POLICE began to suspect that guns and drugs seized following tip-offs from two Liverpool drug smugglers had been deliberately planted for them to find, a court heard yesterday.
POLICE began to suspect that guns and drugs seized following tip-offs from two Liverpool drug smugglers had been deliberately planted for them to find, a court heard yesterday.
But a Customs officer blamed the lack of arrests following information provided by John Haase and Paul Bennett on the cost of surveillance and the more pressing need to get weapons off the streets.
The pair are accused of arranging for caches of guns and drugs to be planted around the country so they could tip off the authorities and win credit from a judge.
They were freed just 11 months into an 18-year sentence for drug smuggling after customs officials vouched for the quality of the information they leaked, Southwark Crown Court was told yesterday.
Prosecutors allege the pair arranged the hauls so they could pretend they were linked to other criminals.
No one was ever arrested in relation to the gun or drugs seizures, which sometimes included up to 80 firearms.
The court has heard that some of the firearms were buried in Formby Squirrel Reserve while some drugs were discovered at the Pitz sporting complex in Everton.
But when police kept watch over the caches, no one ever turned up to collect them.
Police began to feel suspicious of the hauls but Customs officers – to whom Haase and Bennett gave the tip-offs – explained the lack of arrests to the judge who sentenced them.
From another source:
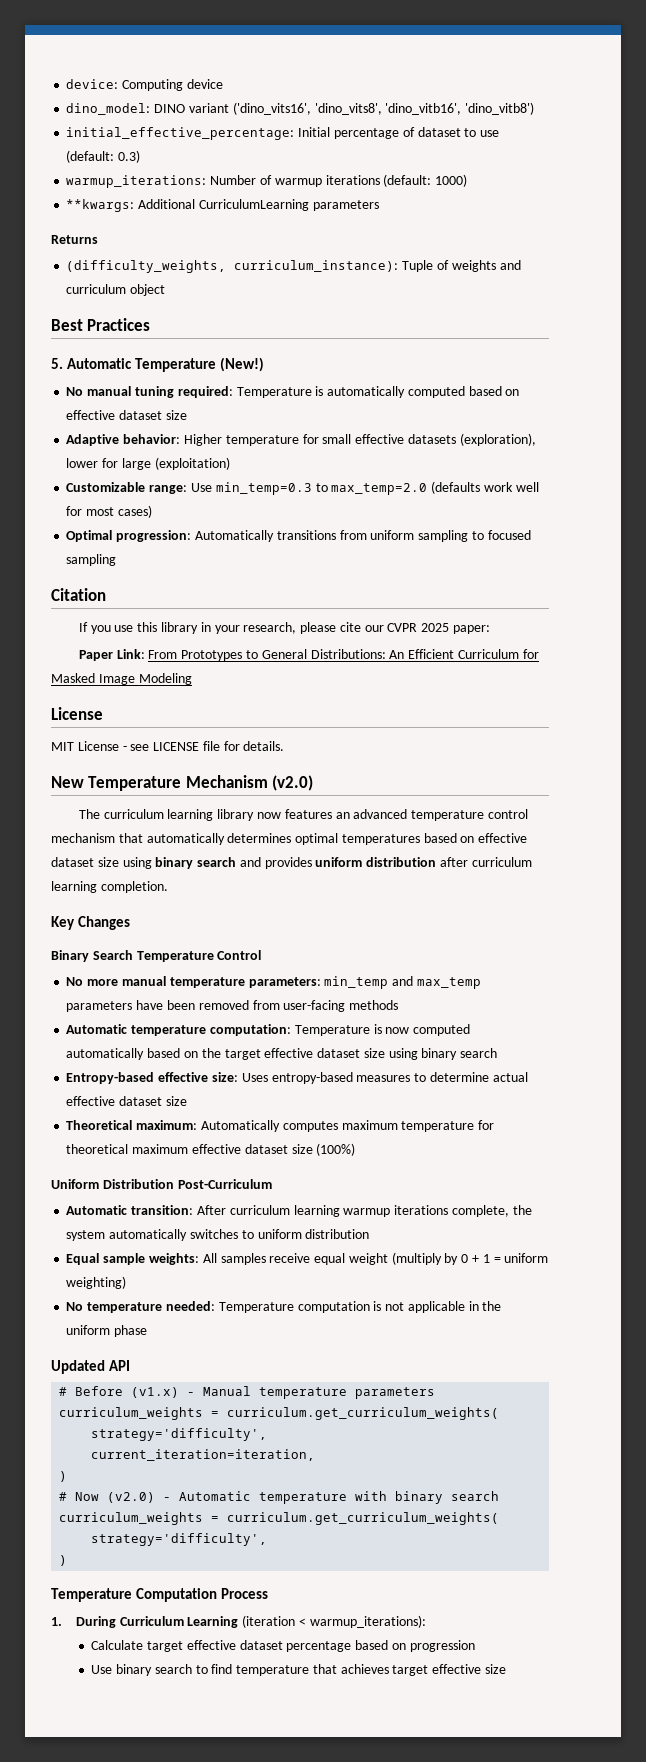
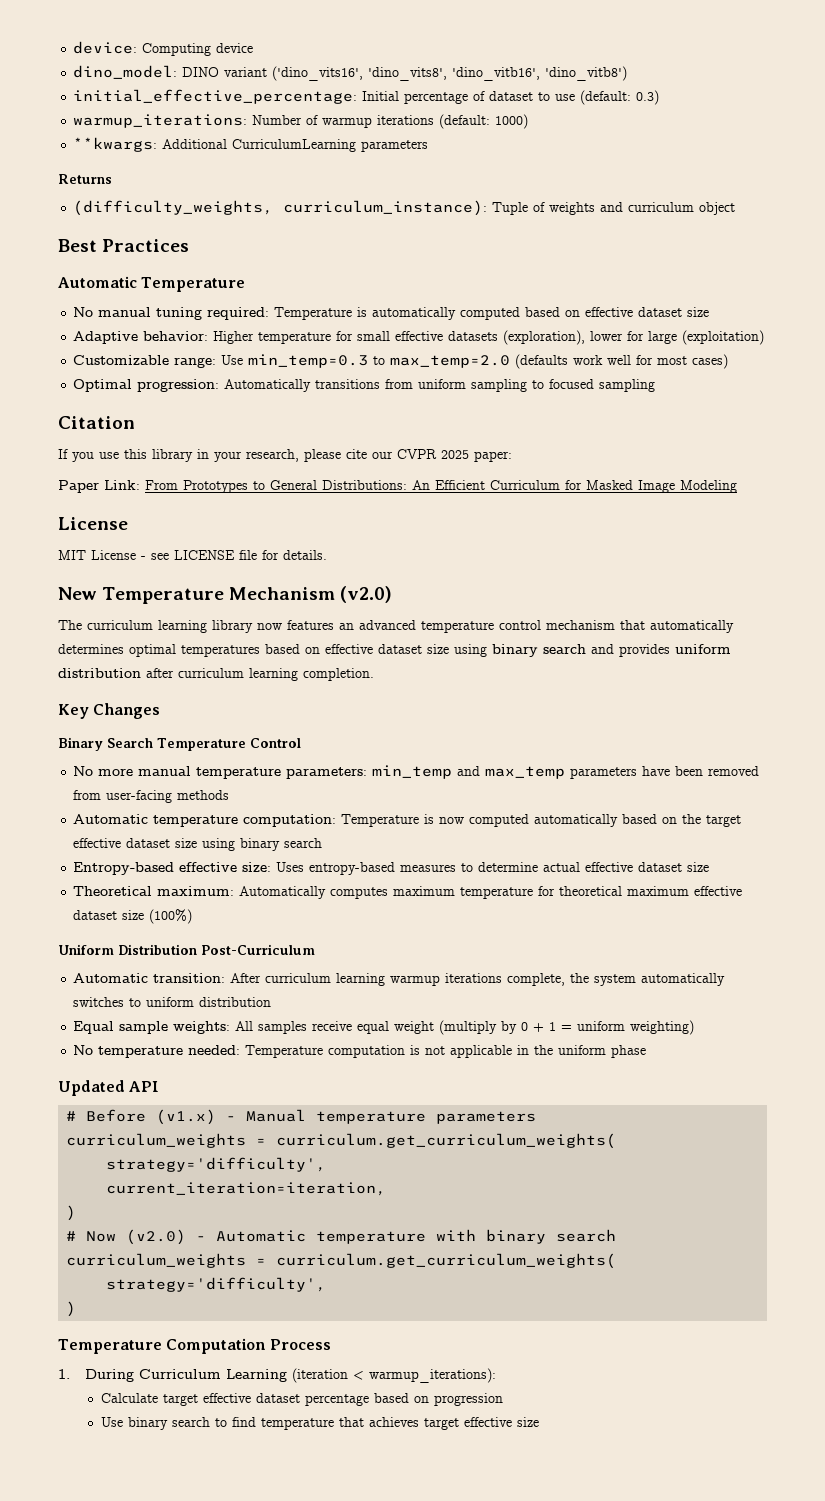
- 5. Automatic Temperature (New!)
+ Automatic Temperature

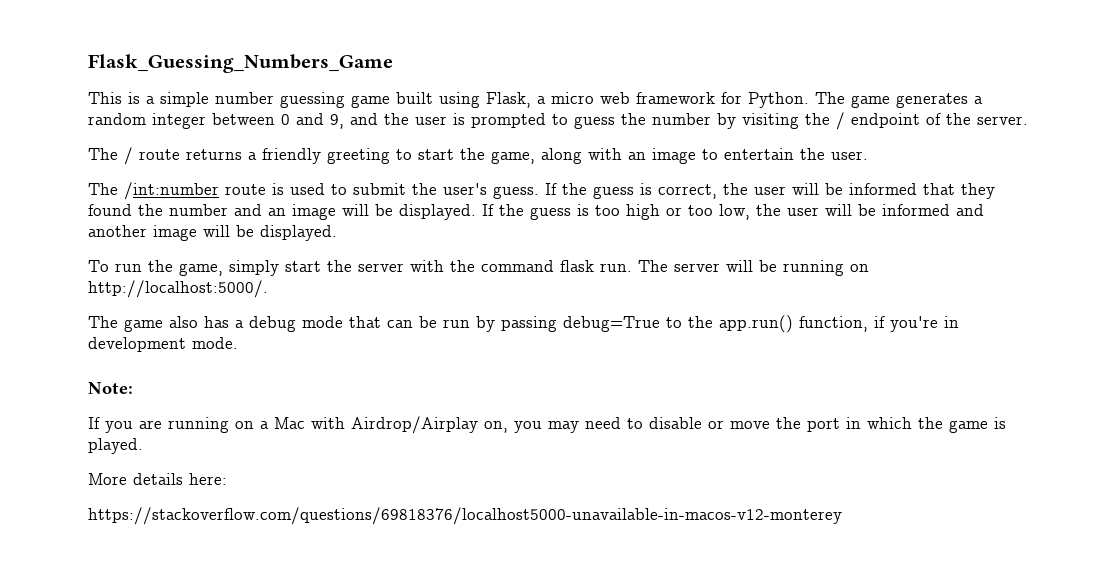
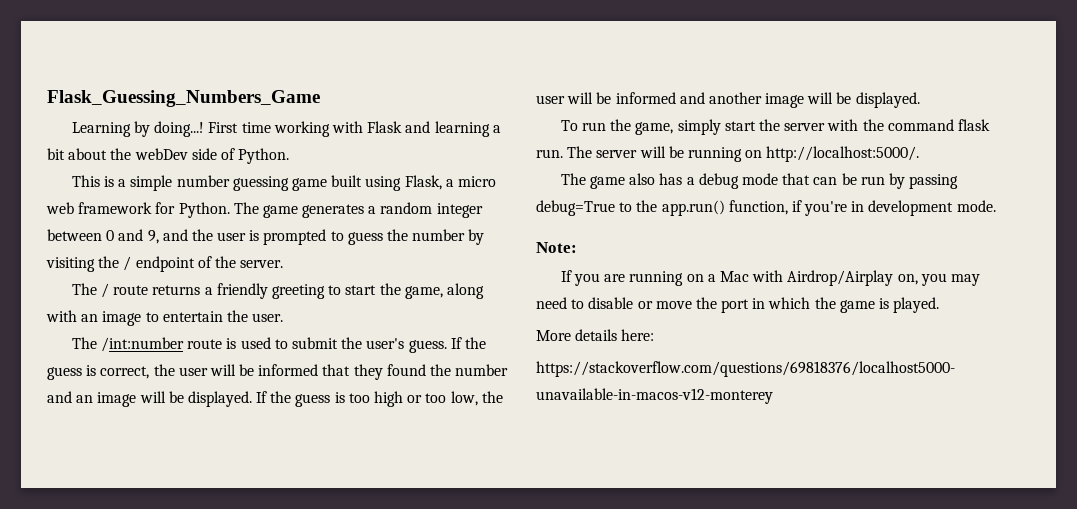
+ Learning by doing...! First time working with Flask and learning a bit about the webDev side of Python.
Gibson Grenfell, QC, prosecuting, said: “Cook [a Customs officer] explains the absence of arrests by saying that, although the defendants Haase and Bennett gave names, the main priority was to take weapons off the streets and there were operational difficulties about doing surveillance.
“As you will hear in evidence, surveillance was undertaken, particularly in relation to some of the earlier seizures that proved fruitless.”
He directed the jury to the comments of some police officers who had begun to feel the finds were being planted.
Haase, 59, and Bennett, 44, both of no fixed abode, Haase’s wife Deborah, 37, of Teynham Avenue, Knowsley village, and Sharon Knowles, 36, of Wadeson Road, Walton, all deny conspiracy to pervert the course of justice.
Deborah Haase also denies charges of possessing illegal ammunition and illegal firearms.